With regard to the medical evidence itself, we observe that the disparity between Dr. H’s and Dr. T’s rating was in the degree of severity assigned by each to the claimant’s disorder of the cervical spine and the validity of range of motion testing of the cervical spine. Pursuant to Table 49 of the AMA Guides, a six percent rating is assigned for herniated discs judged to be “moderate to severe degenerative changes” and a four percent rating is assigned to “none to minimal degenerative changes.” Whether the HNP sustained by the claimant in the case under appeal represented a minimal, moderate or severe change was certainly a question subject to varying opinions and is precisely the kind of dispute intended to be resolved by the designated doctor under the 1989 Act. Dr. J, the only other doctor providing a rating for this injury, also found four percent. Similarly, Dr. T found cervical spine range of motion testing invalid because of what were, in his opinion, manipulative conduct by the claimant and results inconsistent with other previous tests. On the other hand, Dr. H performed his own range of motion tests and, considering them valid, assigned a 13% IR. Under these circumstances, we find sufficient evidence to support the hearing officer’s decision that the claimant’s correct IR is five percent and that the great weight of the other medical evidence did not overcome the “presumptive weight” to be afforded the certification of the designated doctor.

The hearing officer is the sole judge of the relevance and materiality of the evidence and of the weight and credibility to be given that evidence. Section 410.165. Where, as here, there is sufficient evidence to support this determination, there is no sound basis to overturn the decision of the hearing officer. Only if we were to determine, which we do not in this case, that the decision of the hearing officer is so contrary to the overwhelming weight of the evidence as to be clearly wrong and unjust would we reverse. Cain v. Bain, 709 S.W.2d,175, 176 (Tex. 1986); Pool v.
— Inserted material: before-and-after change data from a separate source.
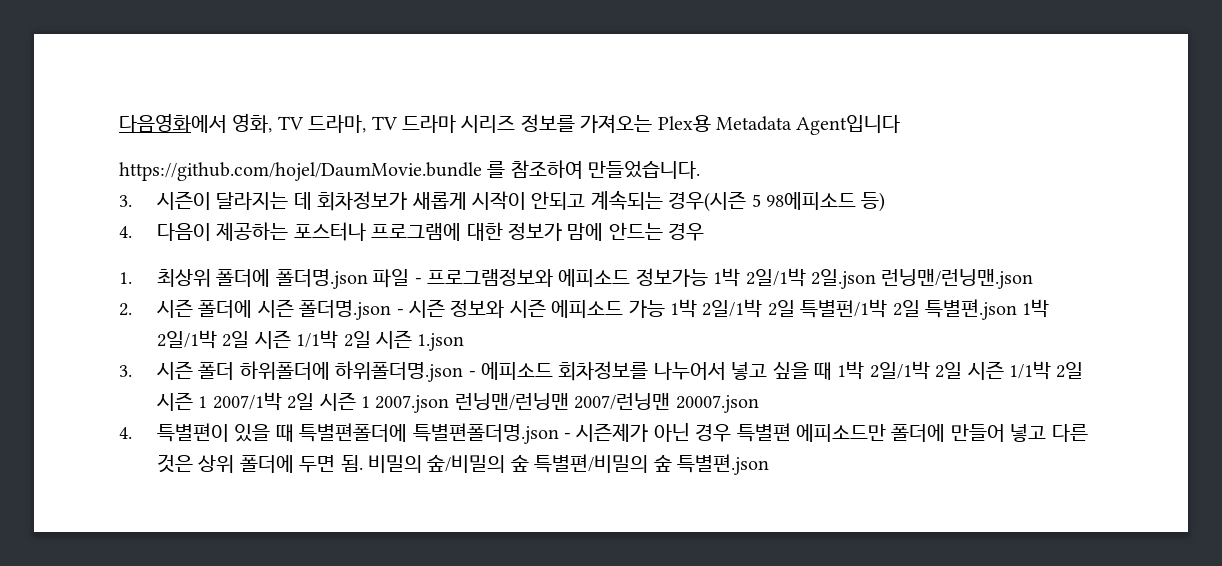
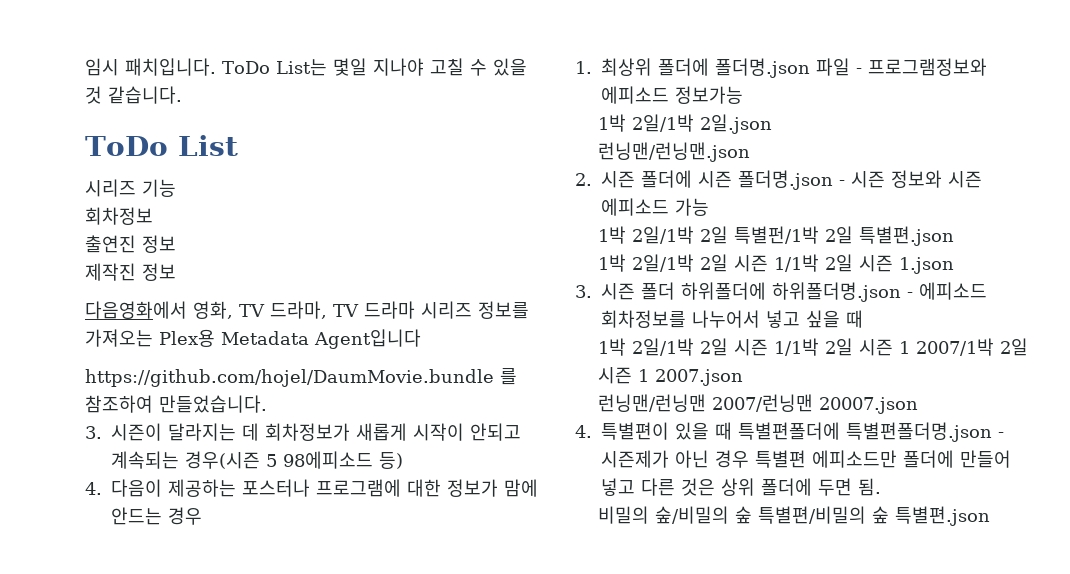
(119, 123) none -> [85,58,527,76] [85,86,182,104] [85,135,238,156] [85,179,176,197] [85,207,153,225] [85,235,176,253] [85,263,176,281] 임시 패치입니다. ToDo List는 몇일 지나야 고칠 수 있을 것 같습니다. // ToDo List // 시리즈 기능 // 회차정보 // 출연진 정보 // 제작진 정보 //
(708, 277) none -> (743, 95) //
(876, 279) none -> (772, 124) //
(665, 309) none -> (709, 207) //
(1017, 309) none -> (954, 236) //
(832, 371) none -> (863, 319) //
(450, 404) none -> (743, 377) //
(363, 463) none -> (881, 487) //

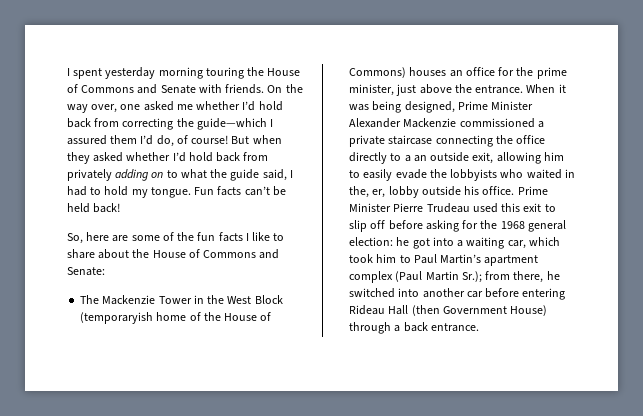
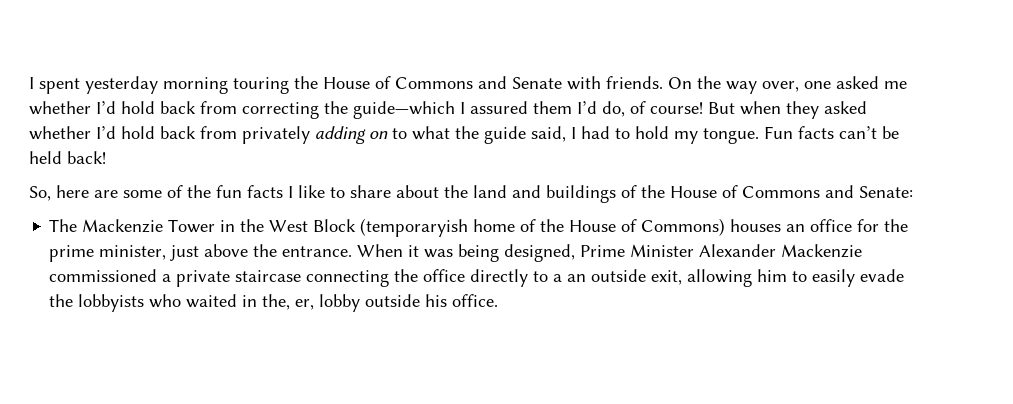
(150, 253) none -> [473,185,665,203] land and buildings of the
[517,186,548,195] [349,203,556,213] [349,220,566,232] [349,237,560,249] [349,254,539,266] [349,271,560,283] [349,288,566,300] [349,305,548,316] [349,322,479,334] Prime Minister Pierre Trudeau used this exit to slip off before asking for the 1968 general election: he got into a waiting car, which took him to Paul Martin’s apartment complex (Paul Martin Sr.); from there, he switched into another car before entering Rideau Hall (then Government House) through a back entrance. -> (499, 300) none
Ford Motor Company, 715 S.W.2d 629 (Tex. 1986).

The decision of the hearing officer is affirmed.

Joe Sebesta – Appeals Judge

CONCUR:

Robert W. Potts – Appeals Judge

Gary L. Kilgore – Appeals Judge

  1. In his appeal, the claimant also asserts, without assigning specific error to this contention, that the hearing officer mistakenly stated that his wife assisted him at the hearing when he was only assisted by the ombudsman who told his wife “that she could not speak at the hearing . . . .” A review of the decision and order of the hearing officer, however, clearly shows that the claimant’s wife was noted as present at the hearing, but that only the ombudsman assisted him.
  2. The only evidence that Dr. T is a plastic surgeon is the testimony of the claimant who read this information on Dr. T’s business card. It is unrebutted and we accept it as an established fact.